Petroglyphs throughout the Rupununi are strong evidence of an Amerindian presence in the North Rupununi from about 7,000 years ago. There is significant evidence of Amerindians using the North Rupununi in the Archaic and Horticultural (from 3,500 years ago) periods. To date, little evidence has been uncovered regarding Paleo-Indians in the North Rupununi.
The Brazilians were the first Europeans to describe the Makushi people in the 1740s. The Makushi lived in the North Rupununi in the 1700s while the Wapisiana are thought to be relatively recent arrivals to the South Rupununi. Originally, villages were based on family groups and were dynamic, moving to explore new farming areas or away from problems. In the 1860s a major migration is recorded of Makushi moving away from Brazil because of conflict, disease and dissatisfaction with Brazilian rule. The population levels found by early Europeans were substantially diminished as a result of European diseases including a major measles epidemic that killed up to 40,000 people in the 1740s and a smallpox epidemic in the 1840s; the effect of these European brought epidemics continued until the 1950s. In the 1830s and 1840s, the Guyana Makushi population was estimated at between 1,200 and 1,500 a number that did not vary a great deal for almost 100 years.
Two issues seem characteristic of the descriptions of the Makushi by early European explorers. The first feature is Makushi prowess in producing some of the strongest curare (a poison derived from a plant Strychnos toxifera). Charles Waterton paid particular attention to the production of curare and its uses in his writings on the Makushi – including describing the construction of blow pipes and the ceremonies for producing the poison. It would appear that curare was traded with the reeds required to make blow pipes which came from the Rio Negro. The second feature is that the Makushi were constantly under threat from slavers – Caribs and the Dutch from the north and Brazilians from the west – slavers continued to affect the Makushi until the 1840s despite being illegal in Brazil and British Guiana. The Caribs also maintained villages along the Essequibo-Rupununi River access including Apoteri which was a Carib settlement until the 1880s.
The arrival of Europeans completely changed the lifestyles of the Makushi. The establishment of the church missions, cash economies, and schools by Europeans usually near rivers drew the Makushi into larger, less mobile communities in the savannas. The Makushi continue to farm in forest areas, but lost much of their mobility and independence under these new living conditions.

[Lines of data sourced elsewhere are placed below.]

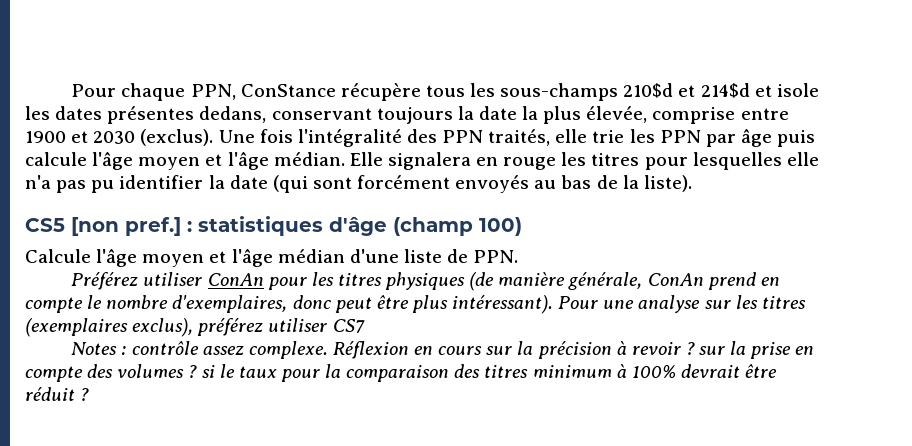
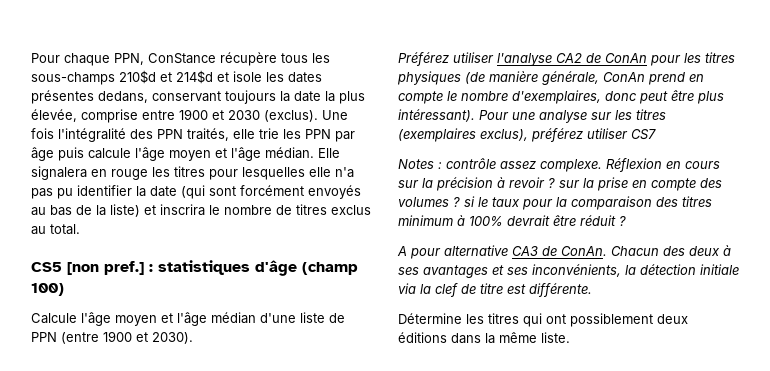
- Elle signalera en rouge les titres pour lesquelles elle n'a pas pu identifier la date (qui sont forcément envoyés au bas de la liste).
+ Elle signalera en rouge les titres pour lesquelles elle n'a pas pu identifier la date (qui sont forcément envoyés au bas de la liste) et inscrira le nombre de titres exclus au total.
- Calcule l'âge moyen et l'âge médian d'une liste de PPN.
+ Calcule l'âge moyen et l'âge médian d'une liste de PPN (entre 1900 et 2030).
- Préférez utiliser ConAn pour les titres physiques (de manière générale, ConAn prend en compte le nombre d'exemplaires, donc peut être plus intéressant).
+ Préférez utiliser l'analyse CA2 de ConAn pour les titres physiques (de manière générale, ConAn prend en compte le nombre d'exemplaires, donc peut être plus intéressant).
+ A pour alternative CA3 de ConAn. Chacun des deux à ses avantages et ses inconvénients, la détection initiale via la clef de titre est différente.
+ Détermine les titres qui ont possiblement deux éditions dans la même liste.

These changes also heralded the slow loss of traditional lifestyles including major communal ceremonies such as Parishara that were particularly important for relationship building among mobile and isolated small communities; with the arrival of guns and changing cultures, the use of curare had all but disappeared by the 1930s. The Makushi Research Unit has done an excellent job of documenting some of the important cultural and traditional knowledge of the Makushi.
The Makushi established a land claim during the Amerindian Land Commission (1969) process that ran from the Takutu River to the Siparuni River, up the Essequibo River and then across the Kanuku Mountains back to the Takutu and back to the Pakaraima Mountains. These lands are known traditional as the Pîyakîîta, which means “the place of landings.” These lands were particularly important to the broader Makushi as sources of Curari-Iwokramî (Curare Strychnos toxifera) and Kata yé (Greenheart seeds Ocotea rodiei), which were the basis for trade with the Brazilian Makushi. The Amerindian Lands Commission recommended the establishment of this broader area as Makushi lands, but the consequent Amerindian Act only apportioned smaller savannah areas around the existing villages.
Today, there are approximately 9,000 Makushi in Guyana in 27 communities. Makushi speakers make up 77% of the population of the North Rupununi; the remaining inhabitants are 11% Wapisiana, 9% mixed, and 3% Arawak. It is important also to note that there has been substantial migration of Makushi people from Rupununi to Brazil after the Rupununi Rebellion and the decline of the cattle and balata industries.